▸ YOUR ASSIGNMENT: Check each line of the entries below for the string "left"; copy every line where it appears.

[Web interface edit records]

***

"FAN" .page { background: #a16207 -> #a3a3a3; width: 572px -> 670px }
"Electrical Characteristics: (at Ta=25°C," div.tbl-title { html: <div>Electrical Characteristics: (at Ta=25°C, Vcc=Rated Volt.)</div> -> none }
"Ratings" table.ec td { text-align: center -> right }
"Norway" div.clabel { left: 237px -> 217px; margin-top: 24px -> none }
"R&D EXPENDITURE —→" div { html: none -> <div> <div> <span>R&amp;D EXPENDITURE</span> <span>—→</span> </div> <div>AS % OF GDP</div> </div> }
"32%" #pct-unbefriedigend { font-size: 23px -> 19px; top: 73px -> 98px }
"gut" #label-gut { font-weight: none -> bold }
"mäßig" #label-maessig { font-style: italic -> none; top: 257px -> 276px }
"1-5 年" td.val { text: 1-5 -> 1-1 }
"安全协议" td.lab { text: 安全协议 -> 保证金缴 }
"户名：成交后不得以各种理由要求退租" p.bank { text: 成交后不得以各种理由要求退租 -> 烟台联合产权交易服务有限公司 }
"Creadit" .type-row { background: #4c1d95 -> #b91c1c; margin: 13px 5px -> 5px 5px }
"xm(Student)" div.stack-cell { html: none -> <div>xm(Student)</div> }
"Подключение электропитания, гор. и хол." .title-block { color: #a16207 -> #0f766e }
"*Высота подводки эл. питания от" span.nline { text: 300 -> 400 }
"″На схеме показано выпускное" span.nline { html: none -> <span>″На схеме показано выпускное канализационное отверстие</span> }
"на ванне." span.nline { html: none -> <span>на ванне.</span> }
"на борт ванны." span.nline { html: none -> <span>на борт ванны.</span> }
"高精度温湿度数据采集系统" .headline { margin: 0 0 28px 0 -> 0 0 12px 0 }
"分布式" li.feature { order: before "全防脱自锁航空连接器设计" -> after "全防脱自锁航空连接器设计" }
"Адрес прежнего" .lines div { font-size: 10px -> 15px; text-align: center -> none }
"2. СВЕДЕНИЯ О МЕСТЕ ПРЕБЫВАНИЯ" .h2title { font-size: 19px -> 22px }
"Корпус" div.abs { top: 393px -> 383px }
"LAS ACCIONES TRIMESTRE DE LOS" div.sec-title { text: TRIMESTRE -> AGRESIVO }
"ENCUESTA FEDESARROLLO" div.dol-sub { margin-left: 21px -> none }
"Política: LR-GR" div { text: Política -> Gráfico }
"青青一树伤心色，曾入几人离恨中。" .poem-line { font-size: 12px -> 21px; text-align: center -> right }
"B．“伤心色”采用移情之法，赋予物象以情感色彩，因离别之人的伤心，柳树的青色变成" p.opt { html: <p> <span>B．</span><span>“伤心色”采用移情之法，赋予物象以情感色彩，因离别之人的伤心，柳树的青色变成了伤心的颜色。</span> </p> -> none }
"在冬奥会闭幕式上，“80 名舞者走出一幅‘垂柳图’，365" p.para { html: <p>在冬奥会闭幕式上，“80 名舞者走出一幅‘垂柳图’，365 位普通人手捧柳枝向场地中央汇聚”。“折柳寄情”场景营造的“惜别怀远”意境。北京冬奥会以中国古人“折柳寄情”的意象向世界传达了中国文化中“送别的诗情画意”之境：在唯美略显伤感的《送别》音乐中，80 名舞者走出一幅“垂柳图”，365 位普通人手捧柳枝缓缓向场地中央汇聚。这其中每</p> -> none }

***

▸ RESPONSE AREA:
"Norway" div.clabel { left: 237px -> 217px; margin-top: 24px -> none }
"ENCUESTA FEDESARROLLO" div.dol-sub { margin-left: 21px -> none }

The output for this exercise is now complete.